::: Supplied information :::

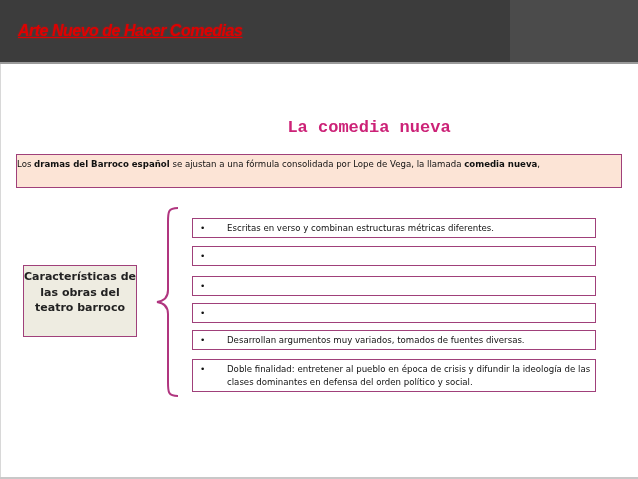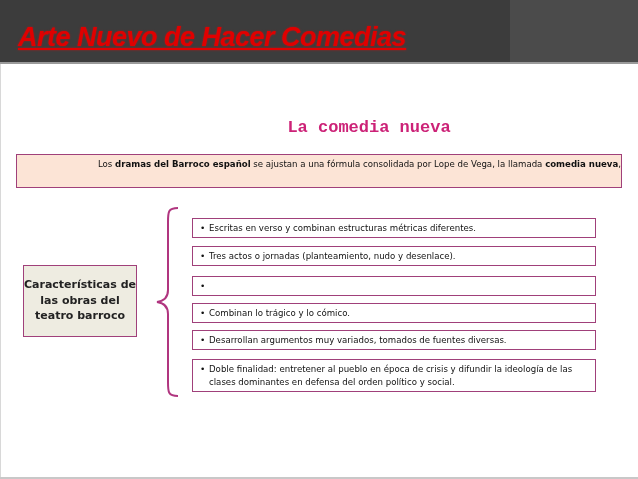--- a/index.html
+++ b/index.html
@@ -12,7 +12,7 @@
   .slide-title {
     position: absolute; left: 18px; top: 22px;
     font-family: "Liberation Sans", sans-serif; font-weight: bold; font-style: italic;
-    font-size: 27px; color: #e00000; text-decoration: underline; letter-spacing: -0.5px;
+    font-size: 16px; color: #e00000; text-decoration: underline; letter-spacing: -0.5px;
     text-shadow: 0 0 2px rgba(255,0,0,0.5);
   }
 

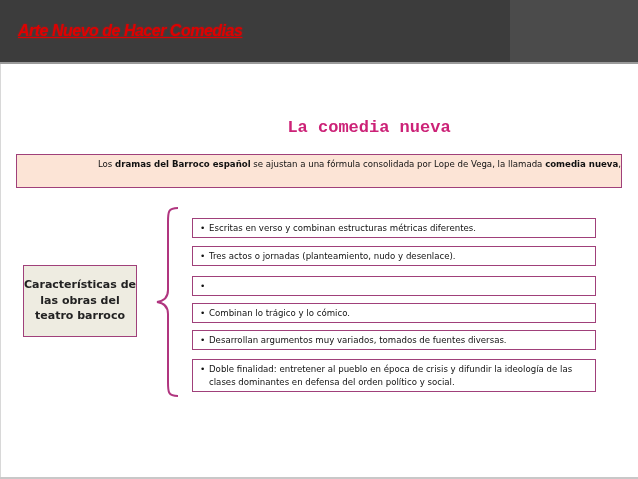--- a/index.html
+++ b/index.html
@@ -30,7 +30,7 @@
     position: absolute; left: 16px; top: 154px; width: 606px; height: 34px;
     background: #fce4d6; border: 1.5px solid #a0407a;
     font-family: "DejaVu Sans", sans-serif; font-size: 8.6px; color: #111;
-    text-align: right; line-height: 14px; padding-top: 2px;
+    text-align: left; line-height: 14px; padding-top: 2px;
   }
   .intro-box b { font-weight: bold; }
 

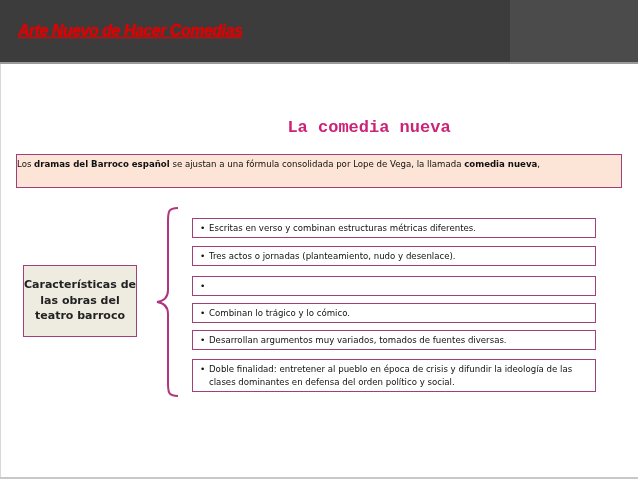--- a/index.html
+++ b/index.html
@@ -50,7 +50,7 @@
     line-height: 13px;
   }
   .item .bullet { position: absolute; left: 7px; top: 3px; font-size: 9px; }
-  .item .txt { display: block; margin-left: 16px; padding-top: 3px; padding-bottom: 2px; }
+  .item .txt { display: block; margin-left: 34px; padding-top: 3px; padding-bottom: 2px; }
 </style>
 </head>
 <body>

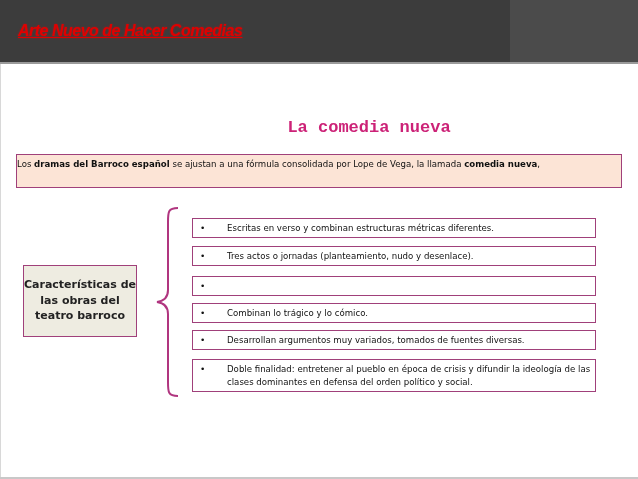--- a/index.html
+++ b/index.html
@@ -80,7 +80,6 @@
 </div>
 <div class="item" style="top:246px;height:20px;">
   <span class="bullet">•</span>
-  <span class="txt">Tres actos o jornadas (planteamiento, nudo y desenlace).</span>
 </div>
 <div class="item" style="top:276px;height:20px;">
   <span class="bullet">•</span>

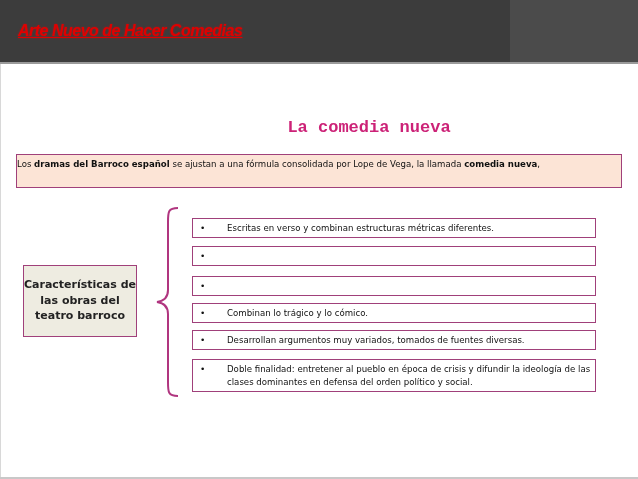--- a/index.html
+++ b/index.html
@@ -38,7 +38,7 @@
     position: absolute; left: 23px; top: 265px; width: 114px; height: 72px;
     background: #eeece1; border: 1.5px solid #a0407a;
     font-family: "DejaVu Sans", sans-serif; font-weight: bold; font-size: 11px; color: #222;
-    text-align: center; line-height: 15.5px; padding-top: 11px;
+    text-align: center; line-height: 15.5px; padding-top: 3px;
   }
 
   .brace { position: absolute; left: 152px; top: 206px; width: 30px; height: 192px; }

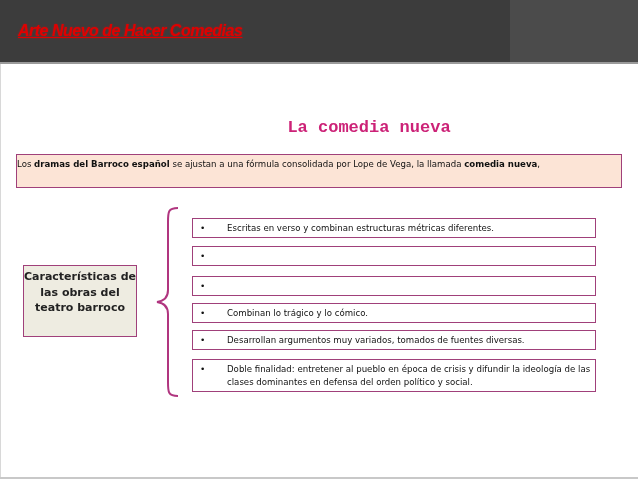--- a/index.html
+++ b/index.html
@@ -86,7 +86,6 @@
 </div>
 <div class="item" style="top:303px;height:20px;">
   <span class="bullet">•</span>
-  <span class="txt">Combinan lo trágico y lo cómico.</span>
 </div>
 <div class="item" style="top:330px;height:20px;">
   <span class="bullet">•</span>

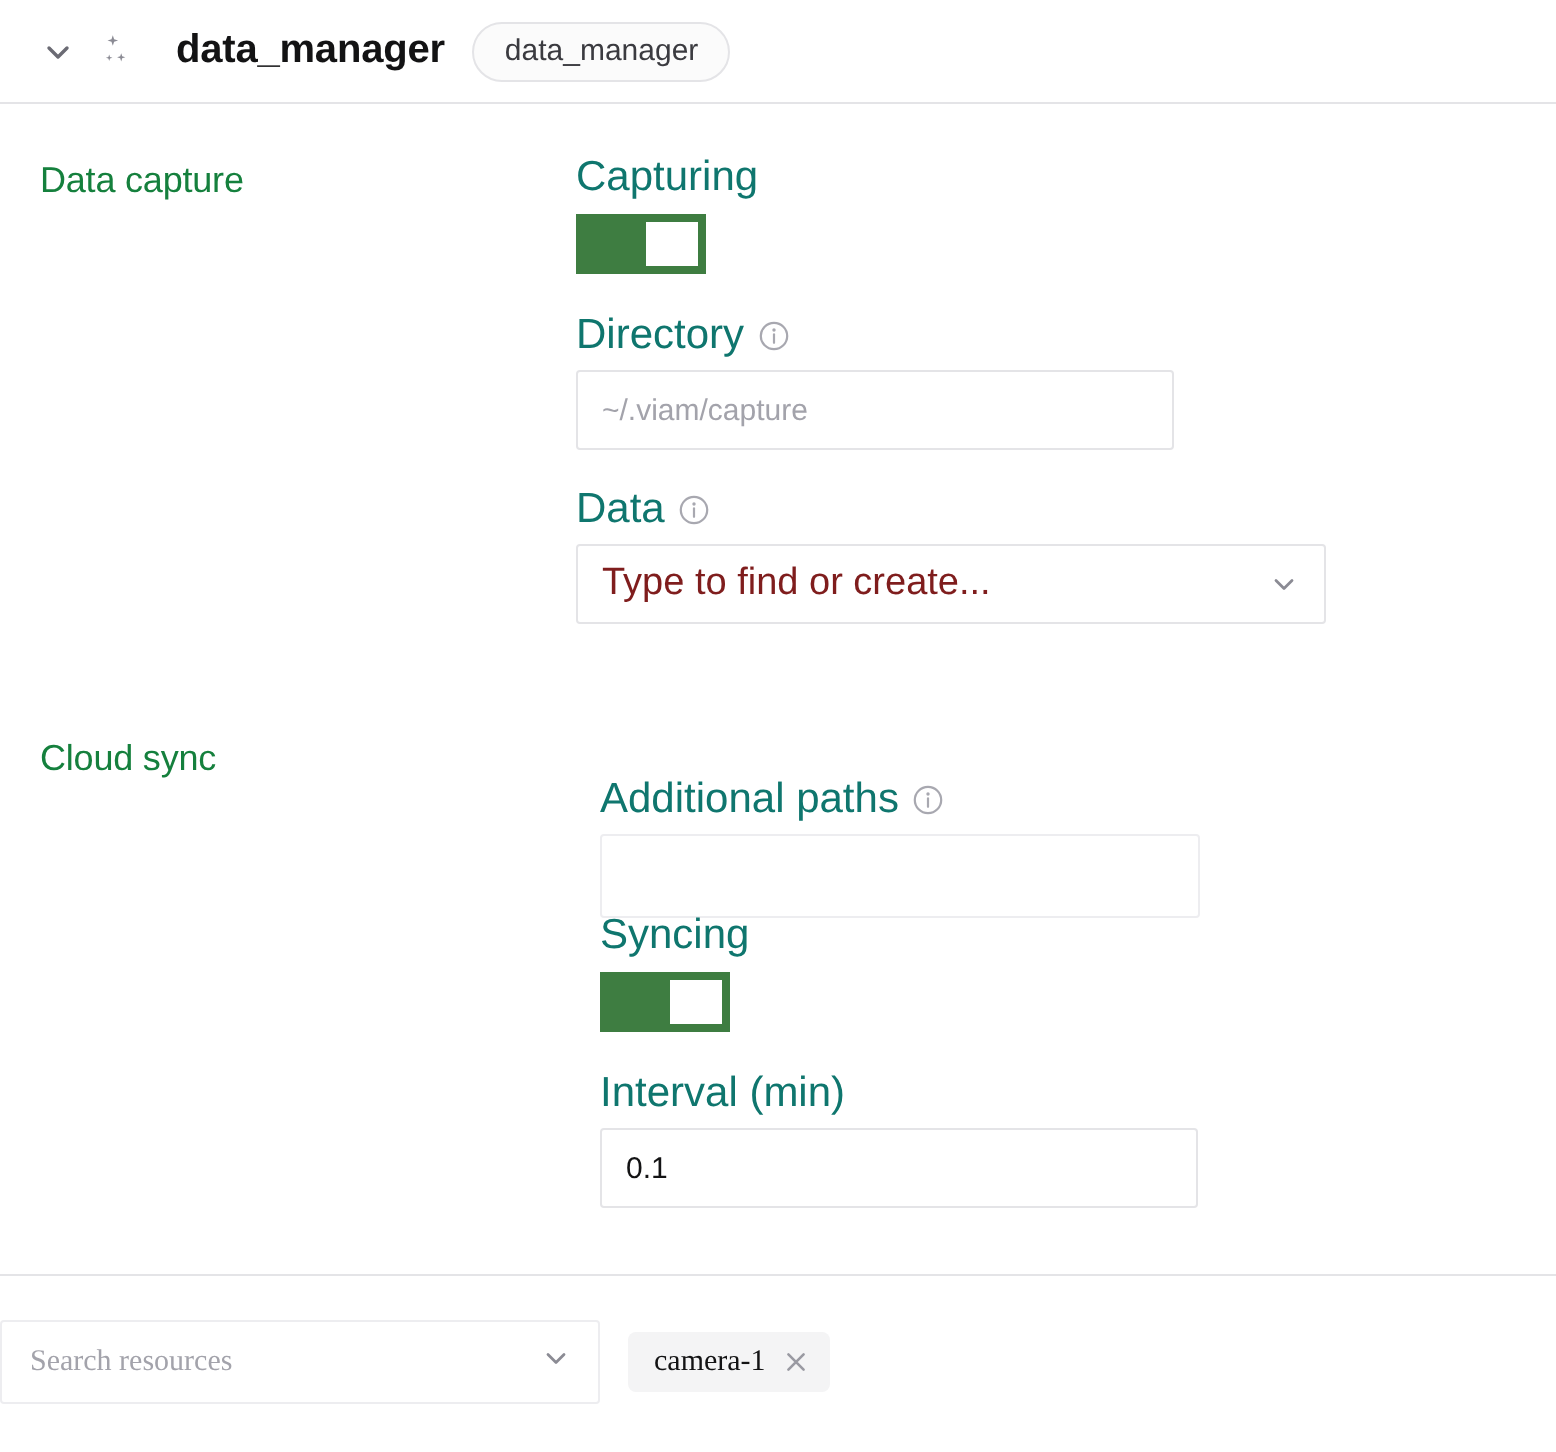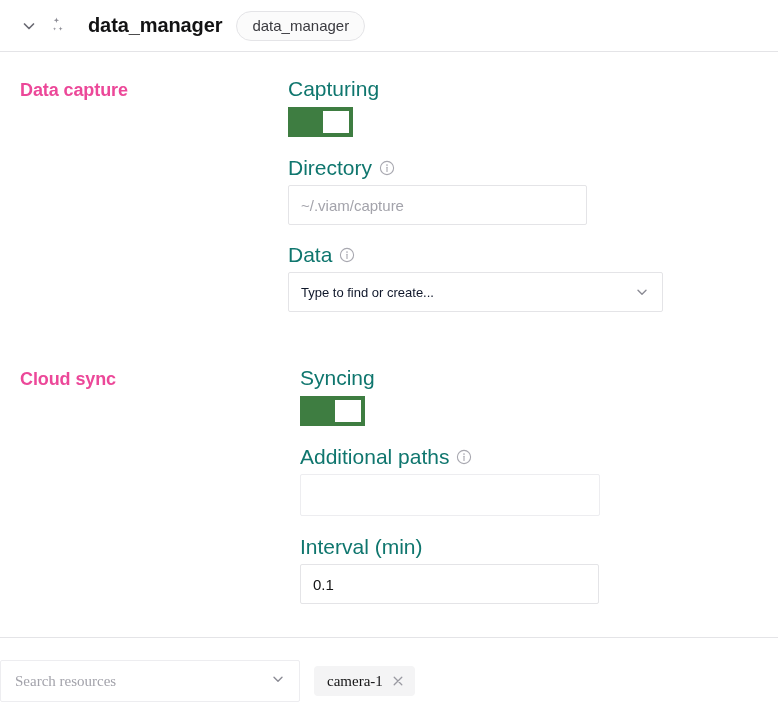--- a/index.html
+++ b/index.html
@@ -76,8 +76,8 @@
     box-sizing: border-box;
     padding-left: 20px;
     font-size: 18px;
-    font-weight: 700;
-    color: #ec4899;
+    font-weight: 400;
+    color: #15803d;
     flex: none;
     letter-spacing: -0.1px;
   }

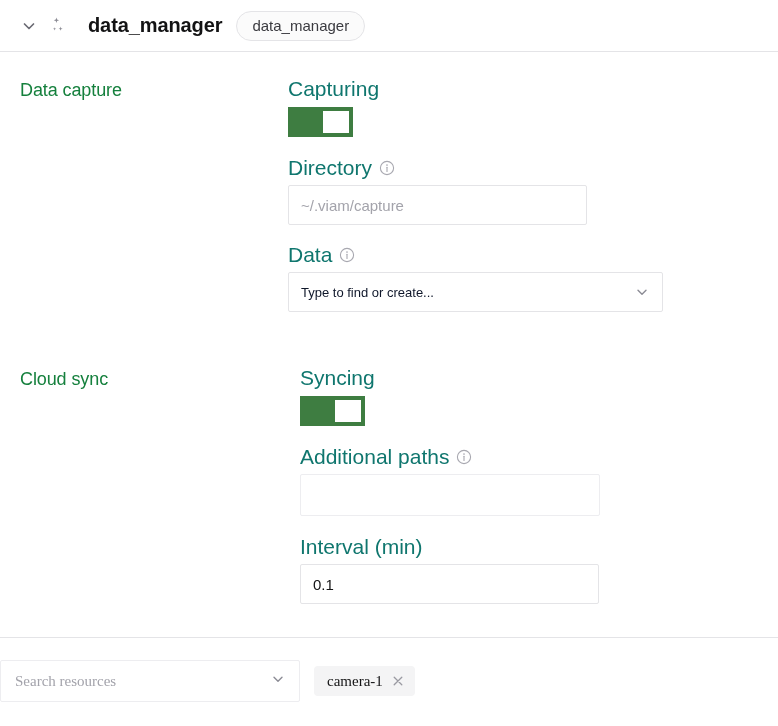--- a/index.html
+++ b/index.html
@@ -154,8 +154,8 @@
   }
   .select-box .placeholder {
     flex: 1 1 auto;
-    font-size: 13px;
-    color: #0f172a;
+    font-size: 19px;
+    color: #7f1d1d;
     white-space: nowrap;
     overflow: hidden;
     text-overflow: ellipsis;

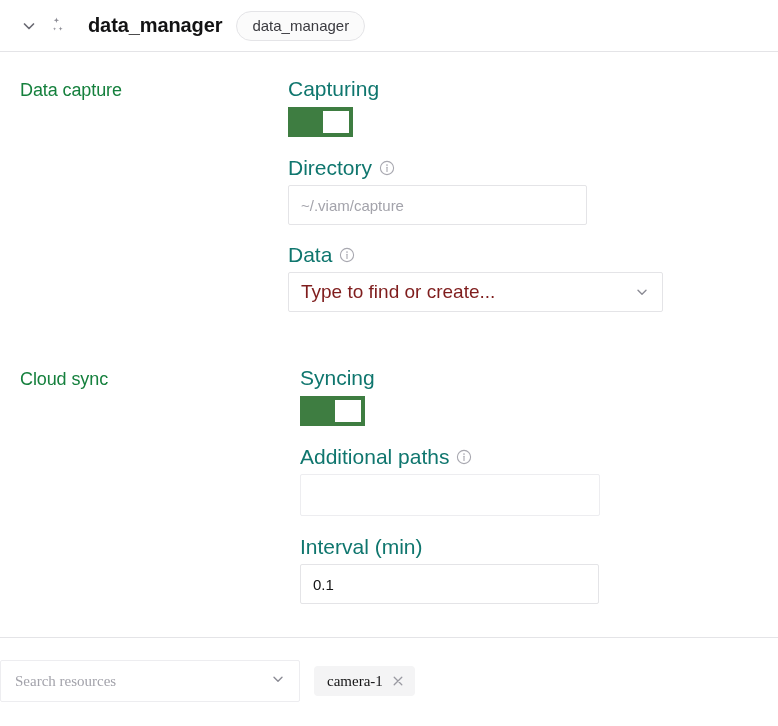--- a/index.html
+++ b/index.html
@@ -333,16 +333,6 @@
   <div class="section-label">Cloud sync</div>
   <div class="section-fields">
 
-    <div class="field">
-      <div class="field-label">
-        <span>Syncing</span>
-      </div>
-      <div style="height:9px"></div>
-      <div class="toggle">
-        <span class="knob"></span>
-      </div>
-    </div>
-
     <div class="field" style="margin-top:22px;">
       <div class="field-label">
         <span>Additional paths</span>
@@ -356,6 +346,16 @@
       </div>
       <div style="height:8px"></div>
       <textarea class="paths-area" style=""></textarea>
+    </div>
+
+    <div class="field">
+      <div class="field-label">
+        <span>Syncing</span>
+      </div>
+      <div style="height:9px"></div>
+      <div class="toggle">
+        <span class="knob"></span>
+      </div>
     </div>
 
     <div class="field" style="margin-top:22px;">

:::

**What you need to do:** Every line above gets copied exactly; none of the pictures do.

**Response:**
--- a/index.html
+++ b/index.html
@@ -12,7 +12,7 @@
   .slide-title {
     position: absolute; left: 18px; top: 22px;
     font-family: "Liberation Sans", sans-serif; font-weight: bold; font-style: italic;
-    font-size: 27px; color: #e00000; text-decoration: underline; letter-spacing: -0.5px;
+    font-size: 16px; color: #e00000; text-decoration: underline; letter-spacing: -0.5px;
     text-shadow: 0 0 2px rgba(255,0,0,0.5);
   }
 

--- a/index.html
+++ b/index.html
@@ -30,7 +30,7 @@
     position: absolute; left: 16px; top: 154px; width: 606px; height: 34px;
     background: #fce4d6; border: 1.5px solid #a0407a;
     font-family: "DejaVu Sans", sans-serif; font-size: 8.6px; color: #111;
-    text-align: right; line-height: 14px; padding-top: 2px;
+    text-align: left; line-height: 14px; padding-top: 2px;
   }
   .intro-box b { font-weight: bold; }
 

--- a/index.html
+++ b/index.html
@@ -50,7 +50,7 @@
     line-height: 13px;
   }
   .item .bullet { position: absolute; left: 7px; top: 3px; font-size: 9px; }
-  .item .txt { display: block; margin-left: 16px; padding-top: 3px; padding-bottom: 2px; }
+  .item .txt { display: block; margin-left: 34px; padding-top: 3px; padding-bottom: 2px; }
 </style>
 </head>
 <body>

--- a/index.html
+++ b/index.html
@@ -80,7 +80,6 @@
 </div>
 <div class="item" style="top:246px;height:20px;">
   <span class="bullet">•</span>
-  <span class="txt">Tres actos o jornadas (planteamiento, nudo y desenlace).</span>
 </div>
 <div class="item" style="top:276px;height:20px;">
   <span class="bullet">•</span>

--- a/index.html
+++ b/index.html
@@ -38,7 +38,7 @@
     position: absolute; left: 23px; top: 265px; width: 114px; height: 72px;
     background: #eeece1; border: 1.5px solid #a0407a;
     font-family: "DejaVu Sans", sans-serif; font-weight: bold; font-size: 11px; color: #222;
-    text-align: center; line-height: 15.5px; padding-top: 11px;
+    text-align: center; line-height: 15.5px; padding-top: 3px;
   }
 
   .brace { position: absolute; left: 152px; top: 206px; width: 30px; height: 192px; }

--- a/index.html
+++ b/index.html
@@ -86,7 +86,6 @@
 </div>
 <div class="item" style="top:303px;height:20px;">
   <span class="bullet">•</span>
-  <span class="txt">Combinan lo trágico y lo cómico.</span>
 </div>
 <div class="item" style="top:330px;height:20px;">
   <span class="bullet">•</span>

--- a/index.html
+++ b/index.html
@@ -76,8 +76,8 @@
     box-sizing: border-box;
     padding-left: 20px;
     font-size: 18px;
-    font-weight: 700;
-    color: #ec4899;
+    font-weight: 400;
+    color: #15803d;
     flex: none;
     letter-spacing: -0.1px;
   }

--- a/index.html
+++ b/index.html
@@ -154,8 +154,8 @@
   }
   .select-box .placeholder {
     flex: 1 1 auto;
-    font-size: 13px;
-    color: #0f172a;
+    font-size: 19px;
+    color: #7f1d1d;
     white-space: nowrap;
     overflow: hidden;
     text-overflow: ellipsis;

--- a/index.html
+++ b/index.html
@@ -333,16 +333,6 @@
   <div class="section-label">Cloud sync</div>
   <div class="section-fields">
 
-    <div class="field">
-      <div class="field-label">
-        <span>Syncing</span>
-      </div>
-      <div style="height:9px"></div>
-      <div class="toggle">
-        <span class="knob"></span>
-      </div>
-    </div>
-
     <div class="field" style="margin-top:22px;">
       <div class="field-label">
         <span>Additional paths</span>
@@ -356,6 +346,16 @@
       </div>
       <div style="height:8px"></div>
       <textarea class="paths-area" style=""></textarea>
+    </div>
+
+    <div class="field">
+      <div class="field-label">
+        <span>Syncing</span>
+      </div>
+      <div style="height:9px"></div>
+      <div class="toggle">
+        <span class="knob"></span>
+      </div>
     </div>
 
     <div class="field" style="margin-top:22px;">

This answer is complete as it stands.